*TASK REQUIREMENTS:*
The whole listing, exactly as given: write it out, leaving out each image.

*SOURCE DATA:*
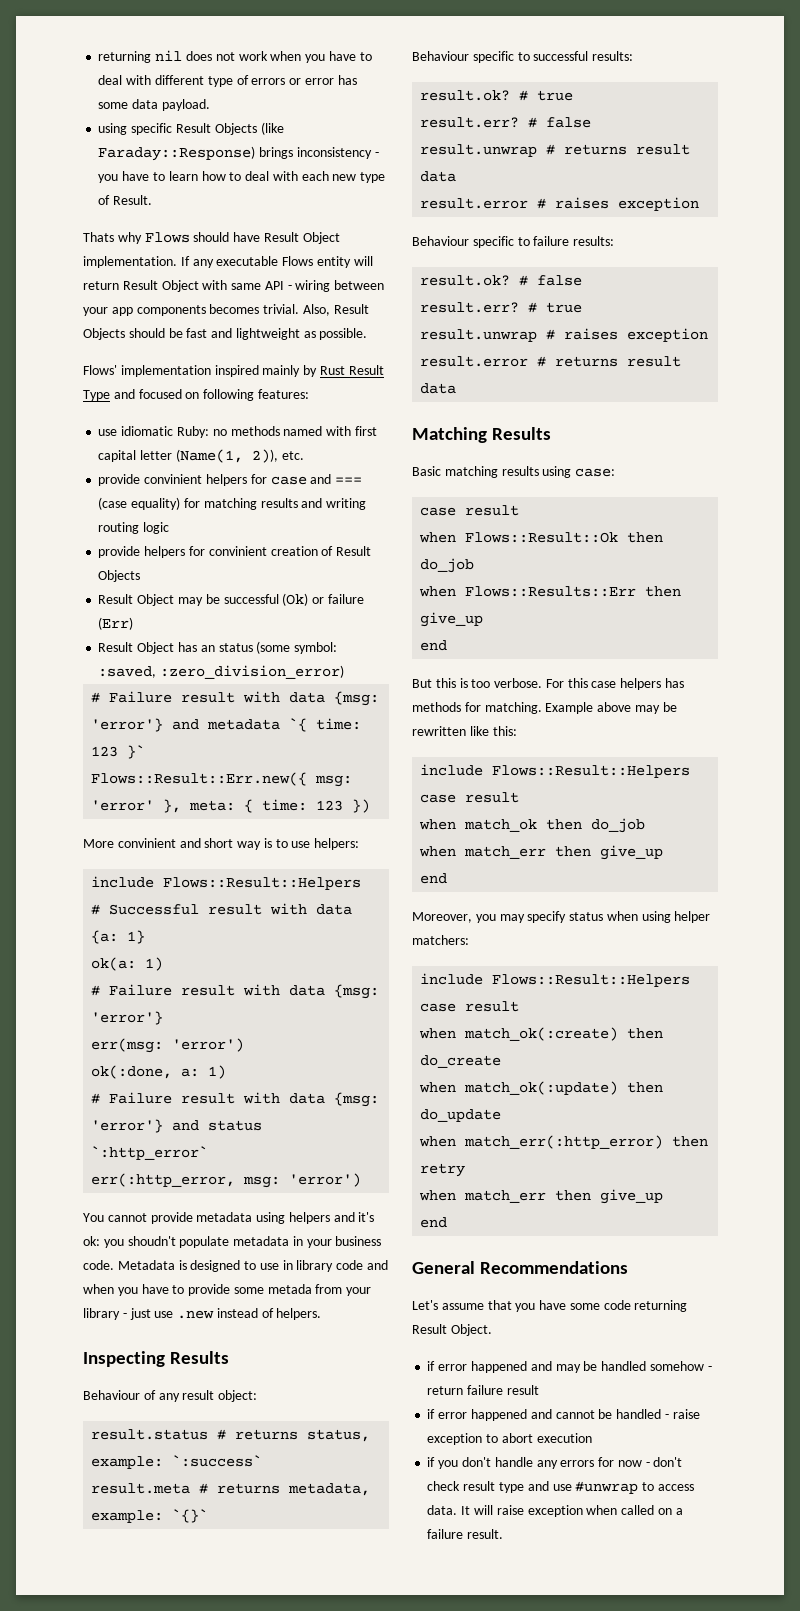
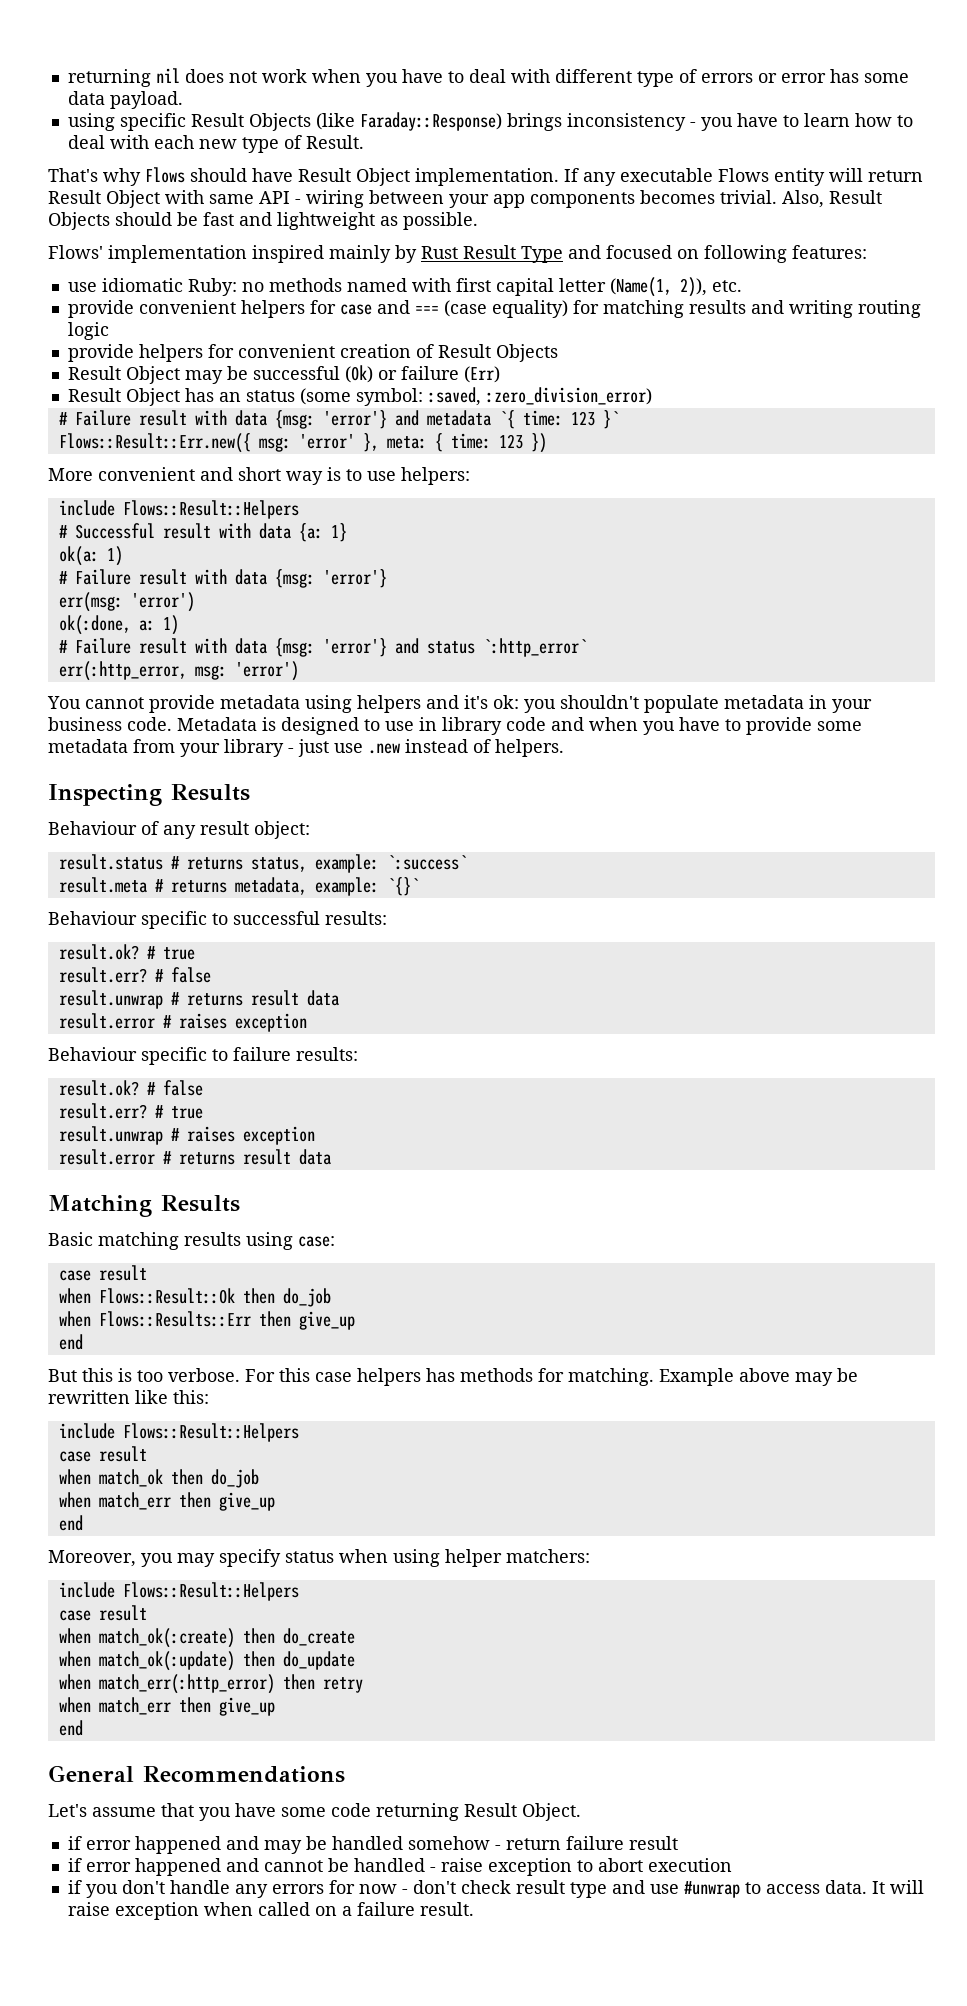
[83,232,114,242] Thats -> [48,168,98,182] That's
[144,474,203,484] convinient -> [138,300,236,314] convenient
[208,546,267,556] convinient -> [237,344,335,358] convenient
[117,838,176,848] convinient -> [98,467,195,481] convenient
[127,1236,176,1246] shoudn't -> [560,695,639,709] shouldn't
[267,1284,312,1294] metada -> [48,739,128,753] metadata

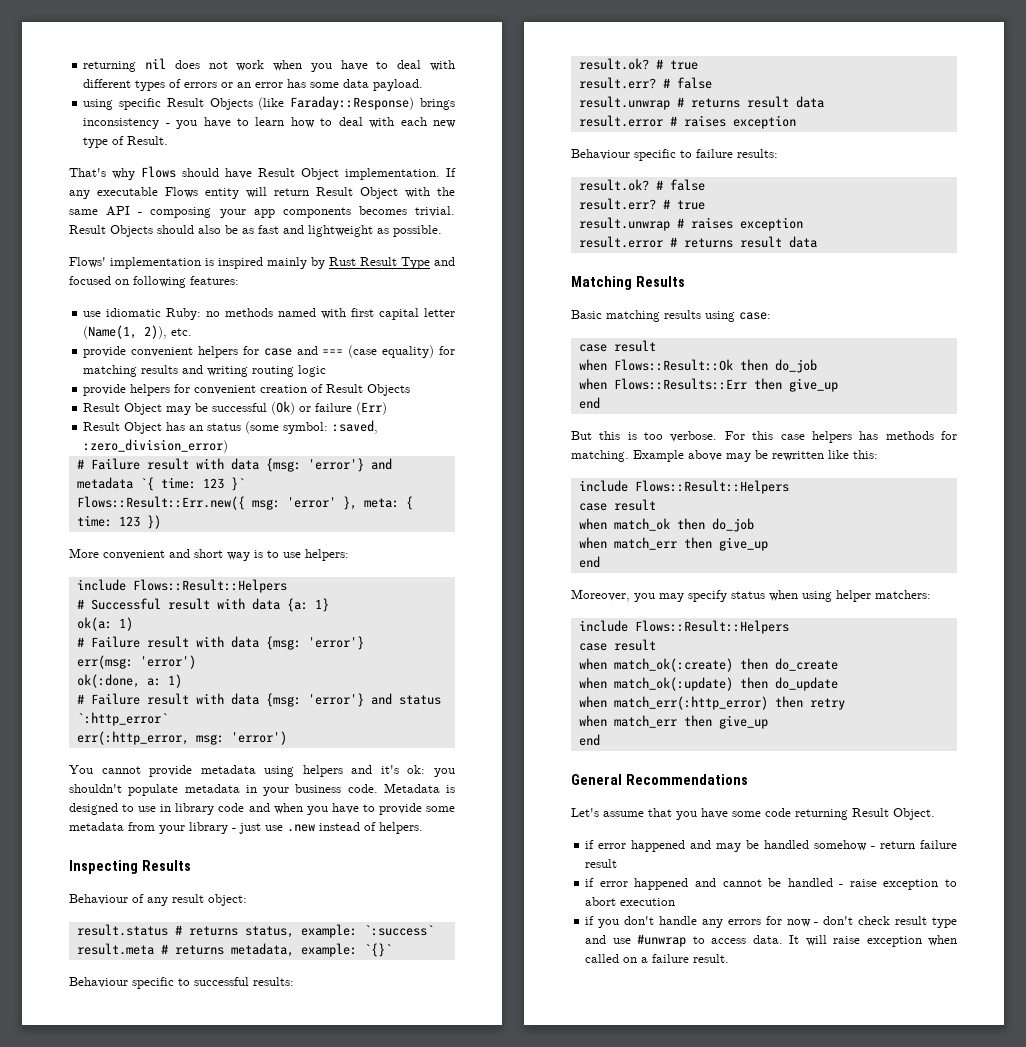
[636,71,674,87] type -> [135,80,166,91] types
(777, 78) none -> [237,82,252,88] an
(204, 197) none -> [437,187,455,196] the
[306,190,444,208] wiring between -> [150,207,212,218] composing
[782,190,824,208] Also, -> (455, 211) none
[177,212,198,226] be -> [198,225,254,234] also be as
(247, 254) none -> [205,258,214,266] is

*SOLUTION FOR THIS EXERCISE:*
[83,232,114,242] Thats -> [48,168,98,182] That's
[144,474,203,484] convinient -> [138,300,236,314] convenient
[208,546,267,556] convinient -> [237,344,335,358] convenient
[117,838,176,848] convinient -> [98,467,195,481] convenient
[127,1236,176,1246] shoudn't -> [560,695,639,709] shouldn't
[267,1284,312,1294] metada -> [48,739,128,753] metadata

[636,71,674,87] type -> [135,80,166,91] types
(777, 78) none -> [237,82,252,88] an
(204, 197) none -> [437,187,455,196] the
[306,190,444,208] wiring between -> [150,207,212,218] composing
[782,190,824,208] Also, -> (455, 211) none
[177,212,198,226] be -> [198,225,254,234] also be as
(247, 254) none -> [205,258,214,266] is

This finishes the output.